O frio há-de devassar, sem explicação,
o cheiro da casa e a terra,
impiedosamente alagada,
ocultará a seiva dos pomares.
Junto à lareira, buscarei o teu olhar
para aquecer as mãos.


Graça Pires
De Quando as estevas entraram no poema, 2005

6.10.07

Um lugar de sobrevivência

Marc Chagal

Apesar de tudo, a noite
continua a ser um lugar de sobrevivência,
a contraluz sensual de todas as rotinas,
um barco acostado ao largo dos astros.
Há prosas de fascínio a assinalar improvisos
nas pálpebras da manhã
quando, à mercê do acaso,
um abraço é o secreto anúncio de uma festa.


Graça Pires
De Conjugar afectos, 1997

3.10.07

A rotação da lua nos meus olhos

Andre Kertesz


Na hora em que o poente escurece as minhas pálpebras,
só um secreto rumor me diz, que o meu corpo principia
na inclinação do silêncio: íntimo, profundo, confissão
de si próprio, espaço onde, desamparadas, as pernas
se desinibem e aguardam, inquietas, a rotação da lua
nos meus olhos.


Graça Pires
De Uma certa forma de errância, 2003

1.10.07

Em seara alheia



NASCIMENTO DA MÚSICA

Uma das mais recuadas imagens dos meus dias é uma mulher a cantar.
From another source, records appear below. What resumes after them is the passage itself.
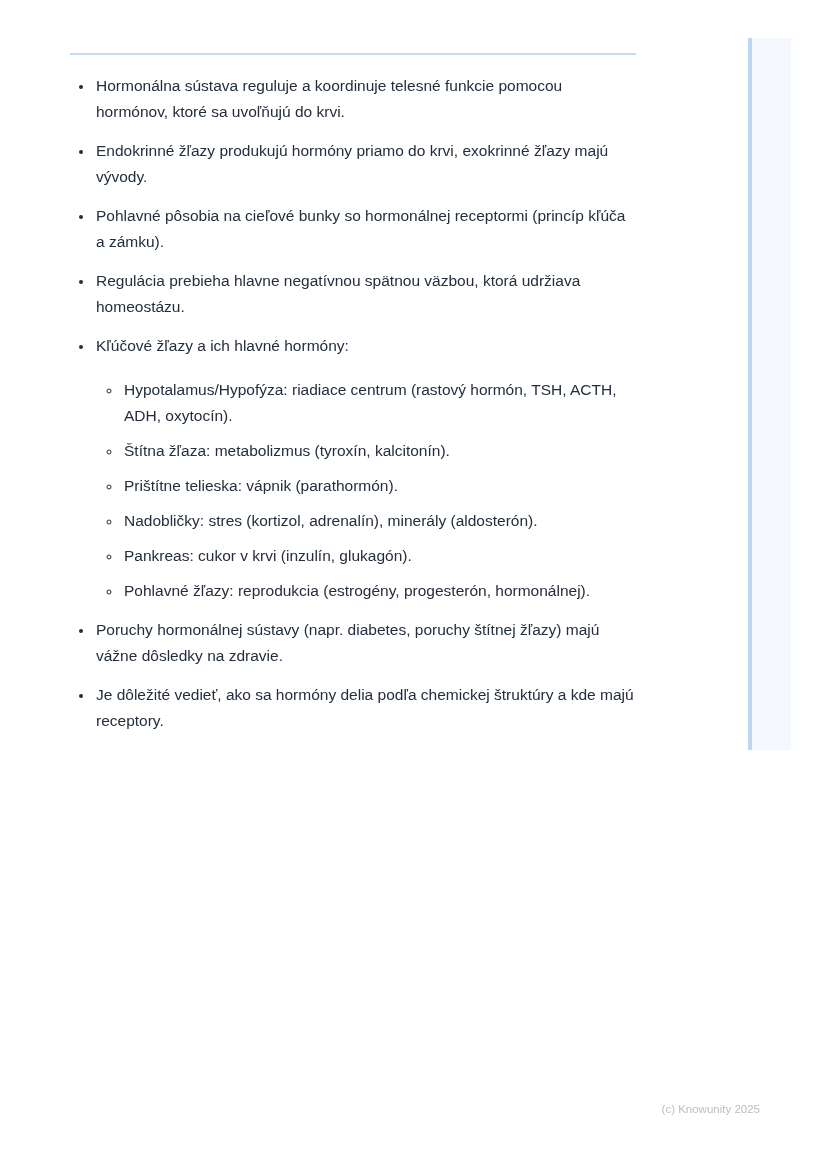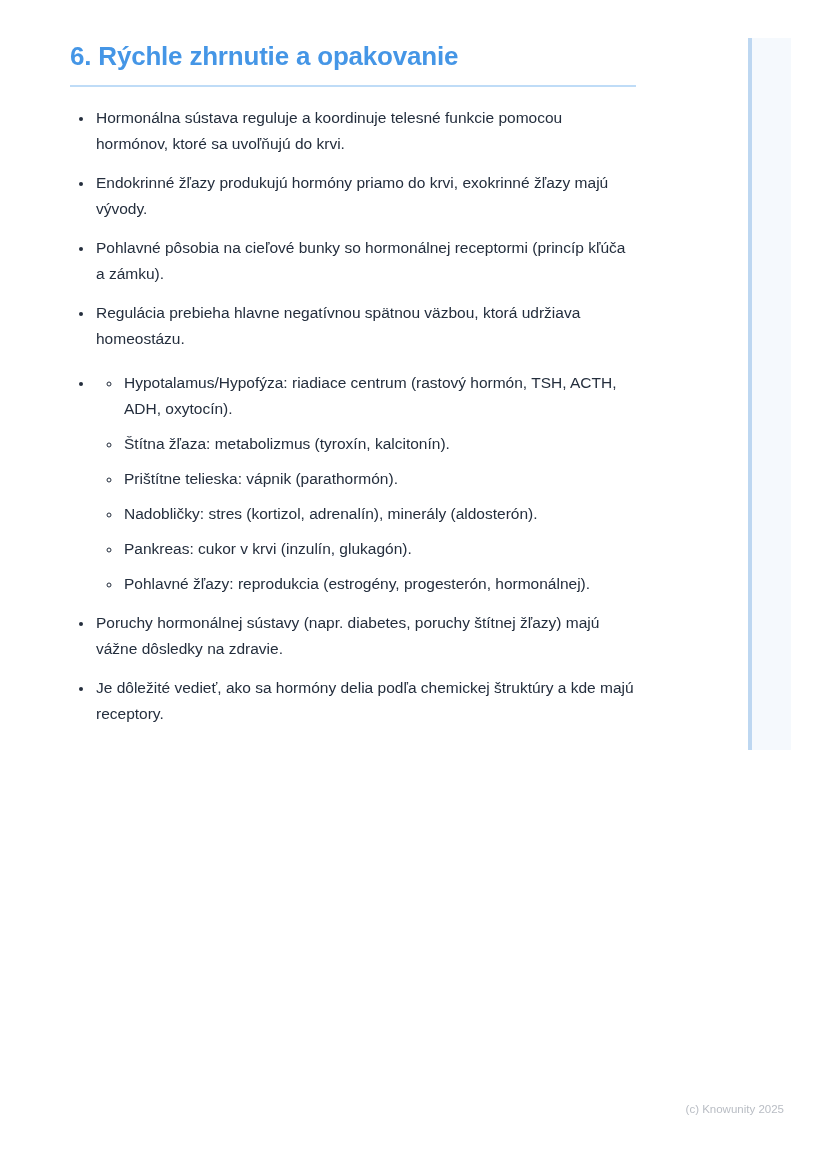--- a/index.html
+++ b/index.html
@@ -90,7 +90,6 @@
 <body>
 
 <div class="content">
-  <h1 class="page-title">6. Rýchle zhrnutie a opakovanie</h1>
   <div class="title-divider"></div>
   <ul class="main-list" id="bullet-list">
       <li><span><strong>Hormonálna sústava</strong><span> reguluje a koordinuje telesné funkcie pomocou </span><strong>hormónov</strong><span>, ktoré sa uvoľňujú do krvi.</span></span></li>

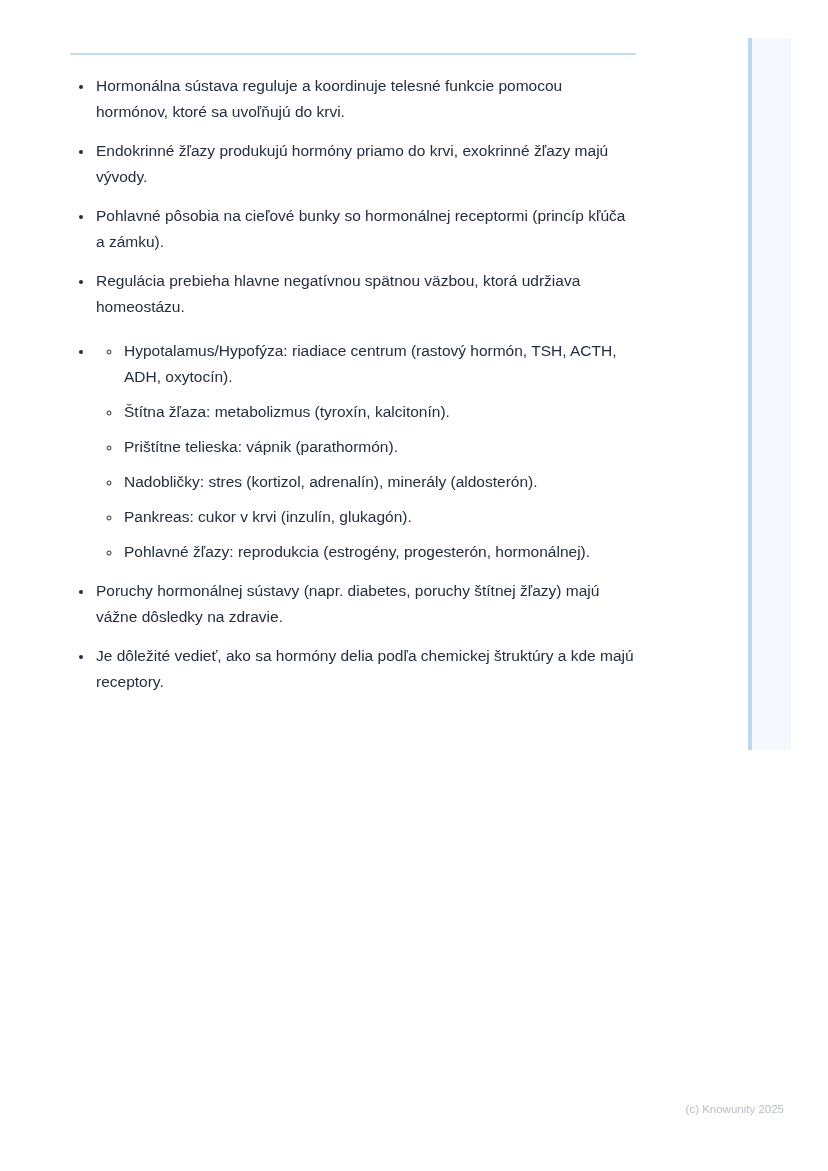--- a/index.html
+++ b/index.html
@@ -96,7 +96,7 @@
       <li><span><strong>Endokrinné žľazy</strong><span> produkujú hormóny priamo do krvi, </span><strong>exokrinné žľazy</strong><span> majú vývody.</span></span></li>
       <li><span><strong>Pohlavné</strong><span> pôsobia na </span><strong>cieľové bunky</strong><span> so hormonálnej </span><strong>receptormi</strong><span> (princíp kľúča a zámku).</span></span></li>
       <li><span><strong>Regulácia</strong><span> prebieha hlavne </span><strong>negatívnou spätnou väzbou</strong><span>, ktorá udržiava </span><strong>homeostázu</strong><span>.</span></span></li>
-      <li><ul class="sub-list">
+      <li><span><strong>Kľúčové žľazy a ich hlavné hormóny:</strong></span><ul class="sub-list">
           <li><span><strong>Hypotalamus/Hypofýza:</strong><span> riadiace centrum (rastový hormón, TSH, ACTH, ADH, oxytocín).</span></span></li>
           <li><span><strong>Štítna žľaza:</strong><span> metabolizmus (tyroxín, kalcitonín).</span></span></li>
           <li><span><strong>Prištítne telieska:</strong><span> vápnik (parathormón).</span></span></li>

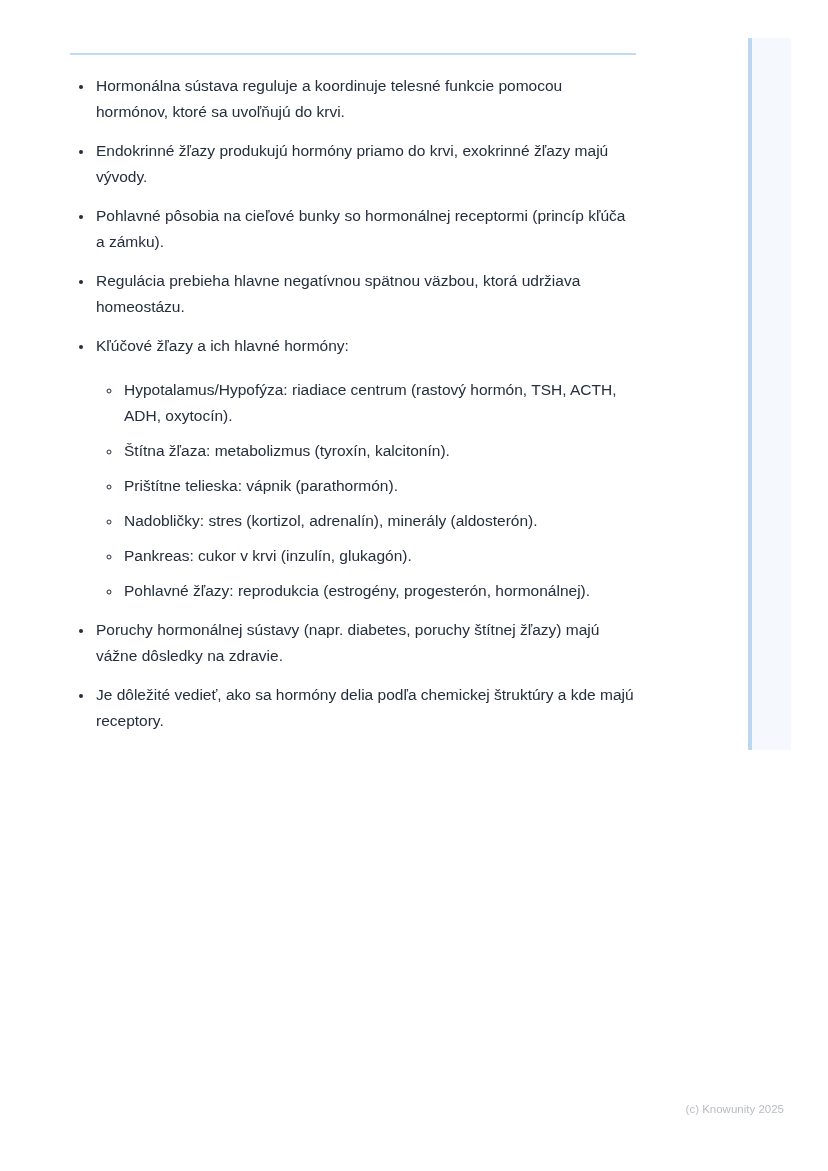--- a/index.html
+++ b/index.html
@@ -80,7 +80,7 @@
   .footer-credit {
     position: absolute;
     top: 1102px;
-    right: 44px;
+    right: 68px;
     font-size: 11.5px;
     line-height: 14px;
     color: var(--footer);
Com a sua voz antiquíssima e branca, aquela mulher, à distância de mais de cinquenta anos, continua a embalar-me o coração. As palavras eram de um romance popular, sumarentas, cheias de sol; falavam de amor e de morte, de paz e de guerra, de coisas que não sabia exactamente o que fossem, mas que permaneciam em mim como pequenos nós de sombra ou breves manchas luminosas. O tecido da vida deveria ter a transparência daquelas palavras, já que o pulsar do universo não podia deixar de ser idêntico àquele ritmo amplo e seguro, em perpétua expansão.
A esta imagem, transbordante de ser, não tardaria a juntar-se outra mais secreta: a música do harmónio. Numa aldeia da Beira Baixa, provavelmente em julho ou agosto,quando a força da canícula entra até pelas frestas mais estreitas da noite e nos impede de dormir, uma melodia sobe no clarão da lua, e inesperadamente acaricia o corpo pequeno, intranquilo e solitário que era então o meu.
Acabo de falar do nascimento da poesia e da música, como se ambas jorrassem da mesma fonte; acabo de falar da arte do desejo, embora só alguns anos mais tarde viesse a pedir àquelas águas o que outros pedem ao amor: que me matasse a sede de alegria.